Cletrac created a new market segment in 1916 when it introduced the diminutive model R crawler. When Rollin H. White founded Cleveland Motor Plow Company in 1916 (which became Cleveland Tractor Company in 1917) after having founded the White Motor Company, he had an idea for a small crawler tractor that could do the job of tilling ground and other farm tasks better than wheeled tractors. He had a point. Track-layers were not brand new, with Holt having debuted its first crawlers a few years earlier, but they were proving better at putting power to the ground than wheeled tractors… albeit at a higher cost.

Gregg Ostrowski works the old Cletrac with a single tine ripper. Gregg is a farmer and can’t wait for winter to get into fixing the Cletrac up so he can work it even more.

The R was a small unit, only eight feet long, rated at 10 drawbar horsepower and 18 on the belt. It cost $1185 in 1917. One of it’s better contemporaries was the $700 Fordson F, which was rated at 10 horses on the drawbar and 20 horsepower on the PTO from a slightly larger engine. The Cletrac R morphed into the H for 1917 and the W in 1919. They were all basically the same size and had the same engine but the W was heavier and had wider tracks. Cletrac rated the W a 12 drawbar horsepower and 20 on the belt.

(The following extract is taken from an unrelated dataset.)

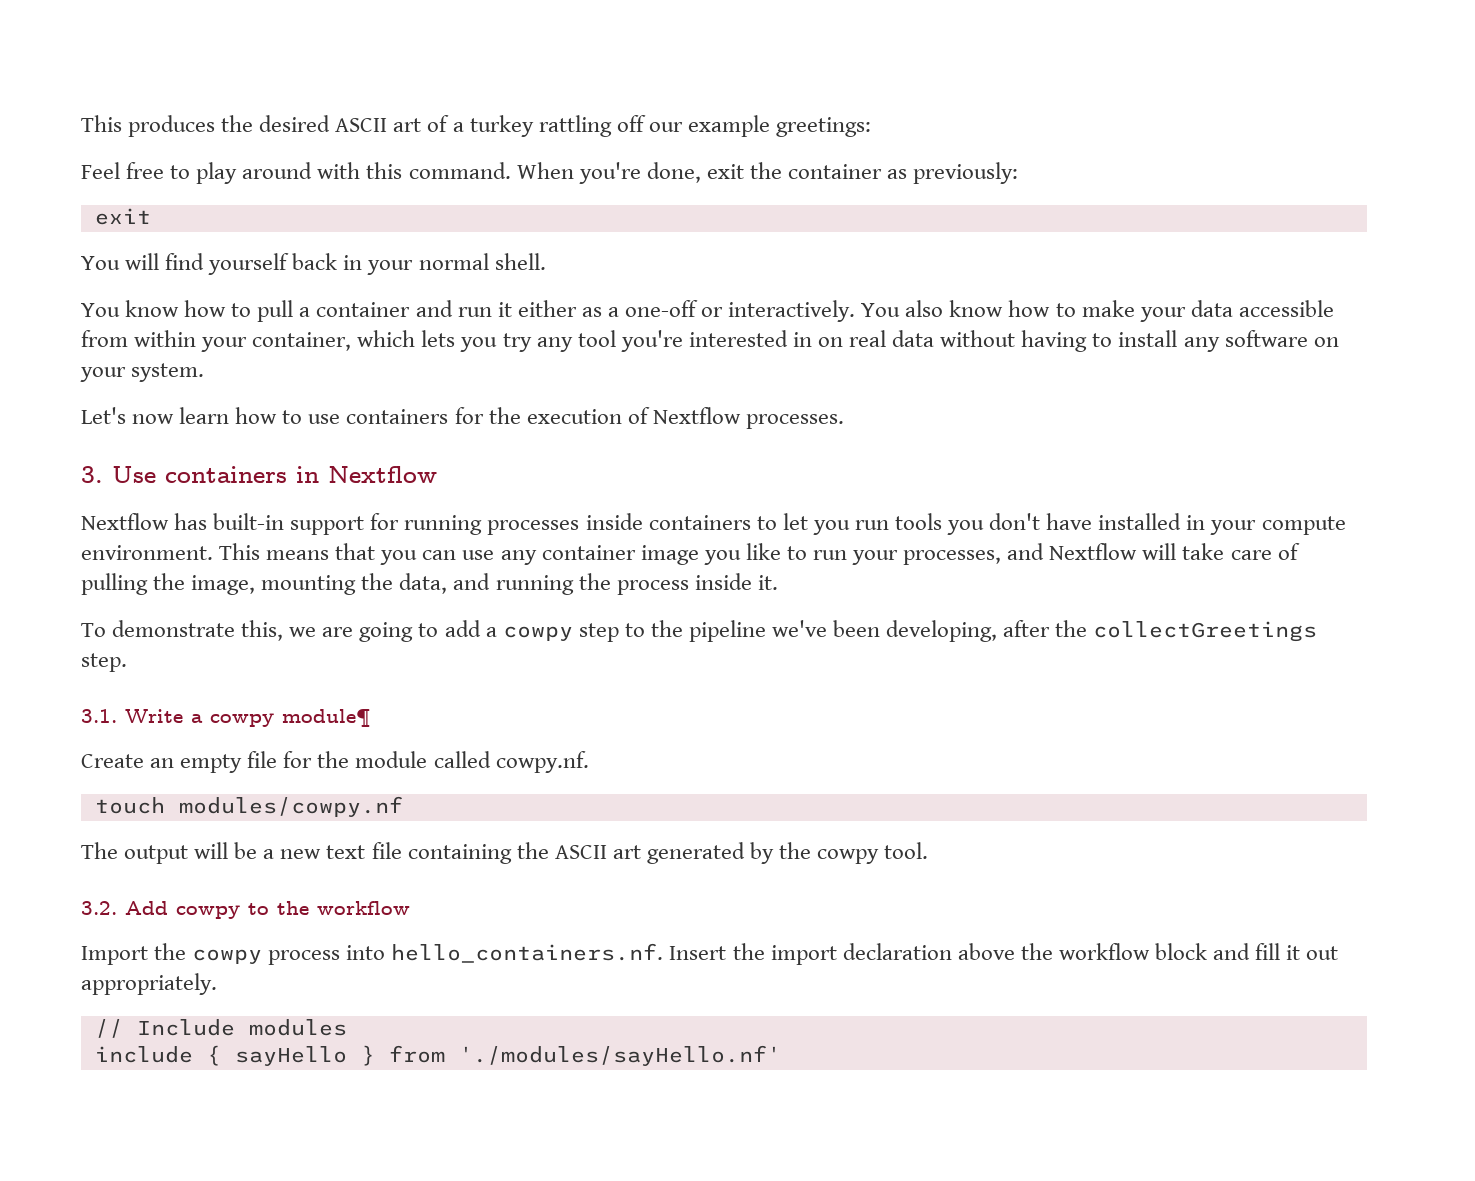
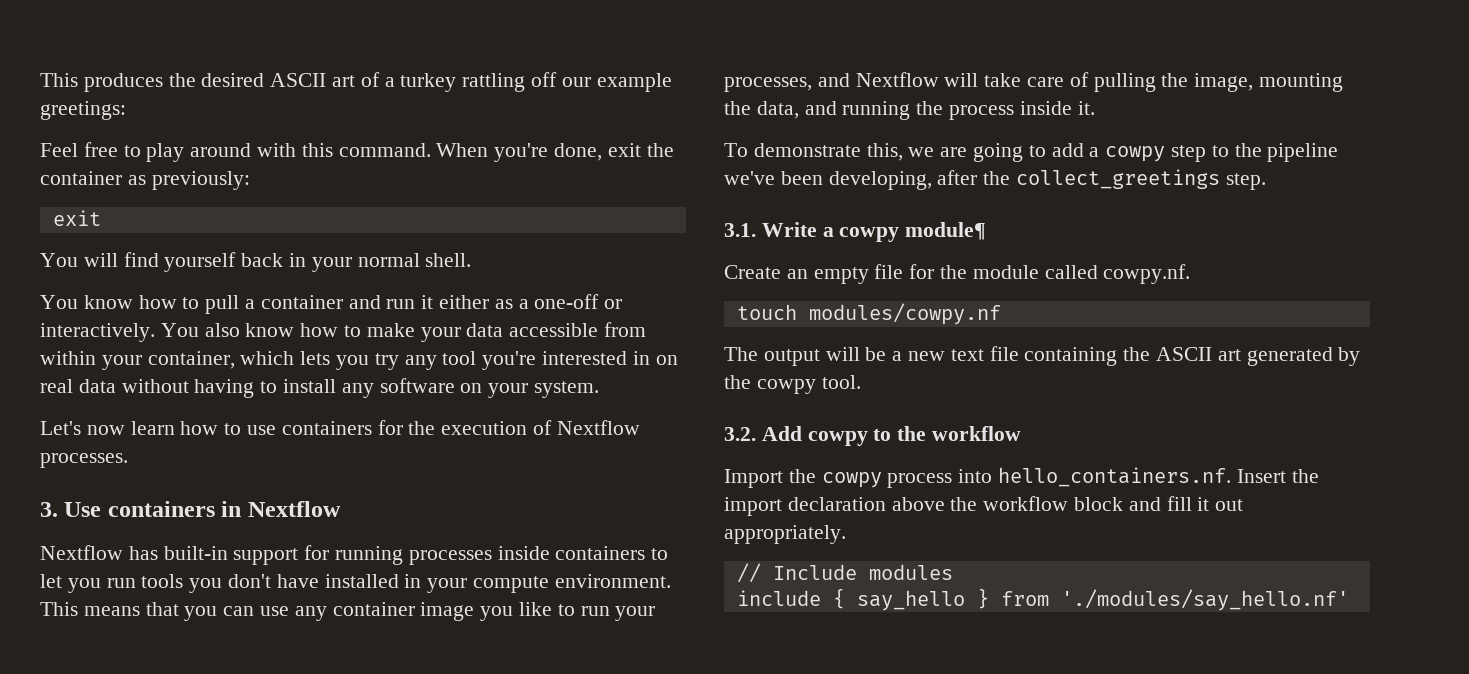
- To demonstrate this, we are going to add a cowpy step to the pipeline we've been developing, after the collectGreetings step.
+ To demonstrate this, we are going to add a cowpy step to the pipeline we've been developing, after the collect_greetings step.
- include { sayHello } from './modules/sayHello.nf'
+ include { say_hello } from './modules/say_hello.nf'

The difference in performance was more apparent than the manufacturer’s advertised ratings… which were often fudged. When the $750 Fordson F was tested at Nebraska in 1920, the year the Nebraska test started, it developed 9.34 maximum drawbar horsepower, less than the 10 advertised, and 2,187 maximum pounds of pull with 36 percent slip from the driving wheels. The 1920 test of the $1495 Cletrac W yielded 15.34 drawbar horses, more than the 12 hp advertised, 1,734 pounds of pull… all at 8.8 percent slip. Both tractors had similar sized engines. Which unit do you think would deliver the best fuel economy and most consistent performance?

This ‘49 Cletrac ADH was in the fresh barn find category when displayed by Gregg Ostrowski at the 2020 Portland Tri-State Show. Other than being missing the louvered engine side covers, it’s in very complete and original condition. It’s a Hillside model with a 52 inch track gauge. It’s a true barn find, rescued only a couple of days before the show and fired up. The previous owner had owned it in a collection for 15-20 years but fortunately he exercised it once a year, so it withstood the idle years pretty well.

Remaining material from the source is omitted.